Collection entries
= Beginning of Section =

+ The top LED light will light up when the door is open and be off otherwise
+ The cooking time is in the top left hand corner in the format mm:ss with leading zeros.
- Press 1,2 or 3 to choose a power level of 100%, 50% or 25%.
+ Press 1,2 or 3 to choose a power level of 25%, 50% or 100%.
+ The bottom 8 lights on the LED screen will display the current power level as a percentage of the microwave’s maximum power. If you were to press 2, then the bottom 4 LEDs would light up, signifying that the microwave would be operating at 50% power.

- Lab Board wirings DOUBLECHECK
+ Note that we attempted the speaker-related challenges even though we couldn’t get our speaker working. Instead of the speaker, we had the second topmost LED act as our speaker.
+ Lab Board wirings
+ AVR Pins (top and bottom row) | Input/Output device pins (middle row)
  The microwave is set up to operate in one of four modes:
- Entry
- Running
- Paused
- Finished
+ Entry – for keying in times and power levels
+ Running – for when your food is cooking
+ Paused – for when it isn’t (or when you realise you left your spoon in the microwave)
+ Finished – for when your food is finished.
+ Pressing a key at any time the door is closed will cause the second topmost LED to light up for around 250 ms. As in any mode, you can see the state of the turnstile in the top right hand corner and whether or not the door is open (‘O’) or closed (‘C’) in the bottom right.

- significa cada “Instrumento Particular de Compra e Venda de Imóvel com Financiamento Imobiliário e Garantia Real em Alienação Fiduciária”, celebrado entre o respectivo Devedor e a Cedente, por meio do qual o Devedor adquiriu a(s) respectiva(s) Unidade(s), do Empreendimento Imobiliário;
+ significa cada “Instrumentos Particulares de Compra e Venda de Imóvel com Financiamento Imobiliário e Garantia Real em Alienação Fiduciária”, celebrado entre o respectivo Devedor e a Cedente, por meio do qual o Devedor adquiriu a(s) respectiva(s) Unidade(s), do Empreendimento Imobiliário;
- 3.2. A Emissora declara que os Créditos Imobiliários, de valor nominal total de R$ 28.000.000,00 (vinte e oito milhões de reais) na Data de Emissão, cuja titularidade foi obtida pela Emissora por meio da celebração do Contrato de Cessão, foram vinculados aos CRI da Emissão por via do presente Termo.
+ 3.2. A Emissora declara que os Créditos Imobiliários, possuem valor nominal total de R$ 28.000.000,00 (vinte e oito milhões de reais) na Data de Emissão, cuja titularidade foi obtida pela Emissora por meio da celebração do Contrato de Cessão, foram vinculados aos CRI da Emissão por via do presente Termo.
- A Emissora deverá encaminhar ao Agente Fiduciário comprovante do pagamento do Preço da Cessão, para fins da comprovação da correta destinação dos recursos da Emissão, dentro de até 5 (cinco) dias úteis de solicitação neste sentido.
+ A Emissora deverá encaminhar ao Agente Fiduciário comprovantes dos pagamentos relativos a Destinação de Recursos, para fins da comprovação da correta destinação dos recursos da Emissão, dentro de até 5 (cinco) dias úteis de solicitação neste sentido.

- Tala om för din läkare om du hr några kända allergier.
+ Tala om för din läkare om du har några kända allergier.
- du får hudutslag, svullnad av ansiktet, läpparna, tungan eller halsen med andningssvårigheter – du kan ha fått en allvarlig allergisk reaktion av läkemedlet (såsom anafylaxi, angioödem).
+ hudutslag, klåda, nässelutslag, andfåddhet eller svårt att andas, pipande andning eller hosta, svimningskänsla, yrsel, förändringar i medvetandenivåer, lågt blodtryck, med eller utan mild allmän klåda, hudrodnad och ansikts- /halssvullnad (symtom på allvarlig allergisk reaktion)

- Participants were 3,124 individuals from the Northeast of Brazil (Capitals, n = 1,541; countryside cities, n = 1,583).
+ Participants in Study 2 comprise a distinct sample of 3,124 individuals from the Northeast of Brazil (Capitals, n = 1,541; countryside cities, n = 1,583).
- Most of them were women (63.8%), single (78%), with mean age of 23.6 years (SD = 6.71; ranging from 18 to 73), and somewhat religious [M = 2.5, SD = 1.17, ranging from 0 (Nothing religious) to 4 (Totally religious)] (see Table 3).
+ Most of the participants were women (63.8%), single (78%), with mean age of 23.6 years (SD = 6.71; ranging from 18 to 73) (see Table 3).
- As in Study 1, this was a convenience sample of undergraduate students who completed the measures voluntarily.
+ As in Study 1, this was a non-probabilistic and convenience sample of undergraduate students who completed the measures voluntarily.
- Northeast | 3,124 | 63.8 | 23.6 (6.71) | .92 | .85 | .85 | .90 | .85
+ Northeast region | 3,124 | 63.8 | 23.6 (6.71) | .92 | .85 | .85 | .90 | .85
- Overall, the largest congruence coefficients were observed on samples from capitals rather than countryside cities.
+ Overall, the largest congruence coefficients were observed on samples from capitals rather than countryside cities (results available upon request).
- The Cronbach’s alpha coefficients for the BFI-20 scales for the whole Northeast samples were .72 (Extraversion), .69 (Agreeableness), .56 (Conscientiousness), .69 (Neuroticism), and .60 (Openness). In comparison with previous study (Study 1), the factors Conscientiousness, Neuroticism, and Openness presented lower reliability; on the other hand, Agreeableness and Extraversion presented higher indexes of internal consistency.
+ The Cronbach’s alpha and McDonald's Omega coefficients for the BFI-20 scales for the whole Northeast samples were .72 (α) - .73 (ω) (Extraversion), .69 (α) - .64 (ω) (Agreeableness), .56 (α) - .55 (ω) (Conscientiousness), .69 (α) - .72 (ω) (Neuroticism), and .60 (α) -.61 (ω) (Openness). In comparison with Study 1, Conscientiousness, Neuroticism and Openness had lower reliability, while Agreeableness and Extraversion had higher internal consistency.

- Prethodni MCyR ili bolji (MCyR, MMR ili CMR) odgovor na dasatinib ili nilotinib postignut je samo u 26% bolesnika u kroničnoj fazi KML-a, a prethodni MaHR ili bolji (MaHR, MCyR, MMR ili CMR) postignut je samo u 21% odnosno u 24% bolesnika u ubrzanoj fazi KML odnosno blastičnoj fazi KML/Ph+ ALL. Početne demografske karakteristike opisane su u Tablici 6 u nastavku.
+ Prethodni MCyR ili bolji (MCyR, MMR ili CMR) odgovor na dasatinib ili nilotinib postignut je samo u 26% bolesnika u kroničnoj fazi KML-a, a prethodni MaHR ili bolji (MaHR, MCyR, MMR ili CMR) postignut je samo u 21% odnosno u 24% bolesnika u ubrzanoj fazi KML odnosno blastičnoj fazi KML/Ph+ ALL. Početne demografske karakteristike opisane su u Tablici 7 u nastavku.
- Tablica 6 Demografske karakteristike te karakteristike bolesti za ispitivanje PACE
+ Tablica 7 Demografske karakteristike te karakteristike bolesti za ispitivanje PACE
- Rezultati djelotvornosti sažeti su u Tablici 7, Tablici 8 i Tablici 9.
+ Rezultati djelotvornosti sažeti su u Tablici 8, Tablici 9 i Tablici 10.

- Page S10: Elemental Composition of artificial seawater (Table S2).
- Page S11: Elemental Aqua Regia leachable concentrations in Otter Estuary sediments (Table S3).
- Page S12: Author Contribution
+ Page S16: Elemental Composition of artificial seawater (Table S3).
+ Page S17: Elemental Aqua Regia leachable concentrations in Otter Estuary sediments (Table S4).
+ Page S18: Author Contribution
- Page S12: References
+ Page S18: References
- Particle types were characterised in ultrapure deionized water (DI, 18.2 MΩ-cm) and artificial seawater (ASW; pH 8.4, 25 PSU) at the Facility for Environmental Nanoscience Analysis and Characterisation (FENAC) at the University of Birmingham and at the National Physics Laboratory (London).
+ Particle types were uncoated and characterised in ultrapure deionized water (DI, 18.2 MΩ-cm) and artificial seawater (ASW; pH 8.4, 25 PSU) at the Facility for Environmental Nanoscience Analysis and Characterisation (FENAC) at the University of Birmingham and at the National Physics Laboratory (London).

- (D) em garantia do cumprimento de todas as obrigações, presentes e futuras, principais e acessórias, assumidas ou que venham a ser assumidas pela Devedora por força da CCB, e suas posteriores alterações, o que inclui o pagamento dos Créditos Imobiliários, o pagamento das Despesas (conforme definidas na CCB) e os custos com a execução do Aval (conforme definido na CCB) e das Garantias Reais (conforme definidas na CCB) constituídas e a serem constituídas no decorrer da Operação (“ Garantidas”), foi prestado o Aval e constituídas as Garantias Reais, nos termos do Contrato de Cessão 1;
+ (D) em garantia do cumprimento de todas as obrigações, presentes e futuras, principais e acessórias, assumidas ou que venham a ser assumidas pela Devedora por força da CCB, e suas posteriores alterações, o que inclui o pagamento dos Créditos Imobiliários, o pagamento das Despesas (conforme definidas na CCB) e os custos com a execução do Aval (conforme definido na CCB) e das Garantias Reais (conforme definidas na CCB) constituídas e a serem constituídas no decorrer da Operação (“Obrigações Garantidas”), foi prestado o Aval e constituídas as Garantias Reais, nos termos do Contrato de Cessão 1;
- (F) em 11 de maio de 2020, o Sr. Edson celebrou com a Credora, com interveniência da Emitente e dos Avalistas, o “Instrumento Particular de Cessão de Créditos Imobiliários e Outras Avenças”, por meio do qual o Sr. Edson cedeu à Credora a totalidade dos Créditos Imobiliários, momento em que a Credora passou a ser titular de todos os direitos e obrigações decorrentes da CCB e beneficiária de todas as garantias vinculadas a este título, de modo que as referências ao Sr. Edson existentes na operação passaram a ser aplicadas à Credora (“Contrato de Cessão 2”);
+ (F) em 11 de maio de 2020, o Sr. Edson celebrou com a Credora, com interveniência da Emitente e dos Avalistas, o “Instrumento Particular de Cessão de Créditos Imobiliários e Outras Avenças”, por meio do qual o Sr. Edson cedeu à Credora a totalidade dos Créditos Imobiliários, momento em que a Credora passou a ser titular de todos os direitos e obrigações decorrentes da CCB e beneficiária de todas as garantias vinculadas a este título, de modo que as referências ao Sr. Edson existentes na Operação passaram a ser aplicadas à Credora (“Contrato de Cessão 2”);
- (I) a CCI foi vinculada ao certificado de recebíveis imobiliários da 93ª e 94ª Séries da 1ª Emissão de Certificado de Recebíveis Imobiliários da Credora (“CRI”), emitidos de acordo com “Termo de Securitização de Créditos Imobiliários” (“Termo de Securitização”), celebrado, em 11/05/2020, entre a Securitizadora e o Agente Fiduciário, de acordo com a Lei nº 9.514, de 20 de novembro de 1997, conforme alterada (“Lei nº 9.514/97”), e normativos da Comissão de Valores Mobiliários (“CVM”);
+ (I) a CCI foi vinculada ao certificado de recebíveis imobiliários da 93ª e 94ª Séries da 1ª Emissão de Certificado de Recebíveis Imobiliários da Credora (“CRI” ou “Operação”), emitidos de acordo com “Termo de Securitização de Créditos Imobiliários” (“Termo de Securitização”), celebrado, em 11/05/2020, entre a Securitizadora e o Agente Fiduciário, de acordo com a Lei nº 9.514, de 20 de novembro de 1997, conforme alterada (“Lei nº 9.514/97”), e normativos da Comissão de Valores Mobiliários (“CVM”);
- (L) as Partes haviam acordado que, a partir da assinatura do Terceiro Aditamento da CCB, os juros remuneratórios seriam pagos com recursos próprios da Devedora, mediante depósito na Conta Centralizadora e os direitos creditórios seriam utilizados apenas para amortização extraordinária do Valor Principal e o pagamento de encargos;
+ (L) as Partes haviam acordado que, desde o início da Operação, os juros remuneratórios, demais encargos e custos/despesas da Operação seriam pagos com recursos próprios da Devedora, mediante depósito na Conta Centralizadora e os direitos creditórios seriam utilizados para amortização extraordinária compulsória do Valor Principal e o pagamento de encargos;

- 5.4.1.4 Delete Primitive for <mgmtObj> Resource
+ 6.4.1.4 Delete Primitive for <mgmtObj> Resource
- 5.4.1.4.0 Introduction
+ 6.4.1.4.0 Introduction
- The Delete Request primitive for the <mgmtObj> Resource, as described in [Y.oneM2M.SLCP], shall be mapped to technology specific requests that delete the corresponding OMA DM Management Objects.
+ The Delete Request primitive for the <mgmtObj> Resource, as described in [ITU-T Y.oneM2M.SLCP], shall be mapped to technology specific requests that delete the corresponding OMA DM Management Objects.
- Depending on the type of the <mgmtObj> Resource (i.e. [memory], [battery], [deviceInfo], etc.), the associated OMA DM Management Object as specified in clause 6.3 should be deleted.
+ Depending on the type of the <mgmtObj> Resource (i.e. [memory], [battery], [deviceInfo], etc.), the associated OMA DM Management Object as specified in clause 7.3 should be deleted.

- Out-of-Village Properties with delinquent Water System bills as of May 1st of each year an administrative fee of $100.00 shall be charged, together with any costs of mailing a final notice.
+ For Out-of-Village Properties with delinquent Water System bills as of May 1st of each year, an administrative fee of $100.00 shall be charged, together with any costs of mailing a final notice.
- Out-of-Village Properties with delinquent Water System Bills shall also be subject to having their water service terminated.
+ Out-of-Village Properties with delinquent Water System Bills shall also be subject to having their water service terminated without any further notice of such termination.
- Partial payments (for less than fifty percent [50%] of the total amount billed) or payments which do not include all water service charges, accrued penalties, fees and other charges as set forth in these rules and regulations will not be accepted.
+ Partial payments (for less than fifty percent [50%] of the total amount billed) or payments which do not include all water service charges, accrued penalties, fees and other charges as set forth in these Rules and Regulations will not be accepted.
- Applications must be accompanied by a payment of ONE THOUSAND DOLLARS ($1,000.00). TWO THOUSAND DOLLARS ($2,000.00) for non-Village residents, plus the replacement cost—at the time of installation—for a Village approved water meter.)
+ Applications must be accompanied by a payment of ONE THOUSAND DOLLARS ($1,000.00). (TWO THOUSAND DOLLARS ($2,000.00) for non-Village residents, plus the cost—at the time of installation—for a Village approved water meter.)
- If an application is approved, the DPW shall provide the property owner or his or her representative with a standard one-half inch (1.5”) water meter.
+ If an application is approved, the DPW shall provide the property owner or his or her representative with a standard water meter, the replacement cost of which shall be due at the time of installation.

= End of Section =

Each line above from the one with "of such termination." up to and including the one with "- Applications must" must be set down exactly, and no line outside that span may appear.

Response to this exercise —
+ Out-of-Village Properties with delinquent Water System Bills shall also be subject to having their water service terminated without any further notice of such termination.
- Partial payments (for less than fifty percent [50%] of the total amount billed) or payments which do not include all water service charges, accrued penalties, fees and other charges as set forth in these rules and regulations will not be accepted.
+ Partial payments (for less than fifty percent [50%] of the total amount billed) or payments which do not include all water service charges, accrued penalties, fees and other charges as set forth in these Rules and Regulations will not be accepted.
- Applications must be accompanied by a payment of ONE THOUSAND DOLLARS ($1,000.00). TWO THOUSAND DOLLARS ($2,000.00) for non-Village residents, plus the replacement cost—at the time of installation—for a Village approved water meter.)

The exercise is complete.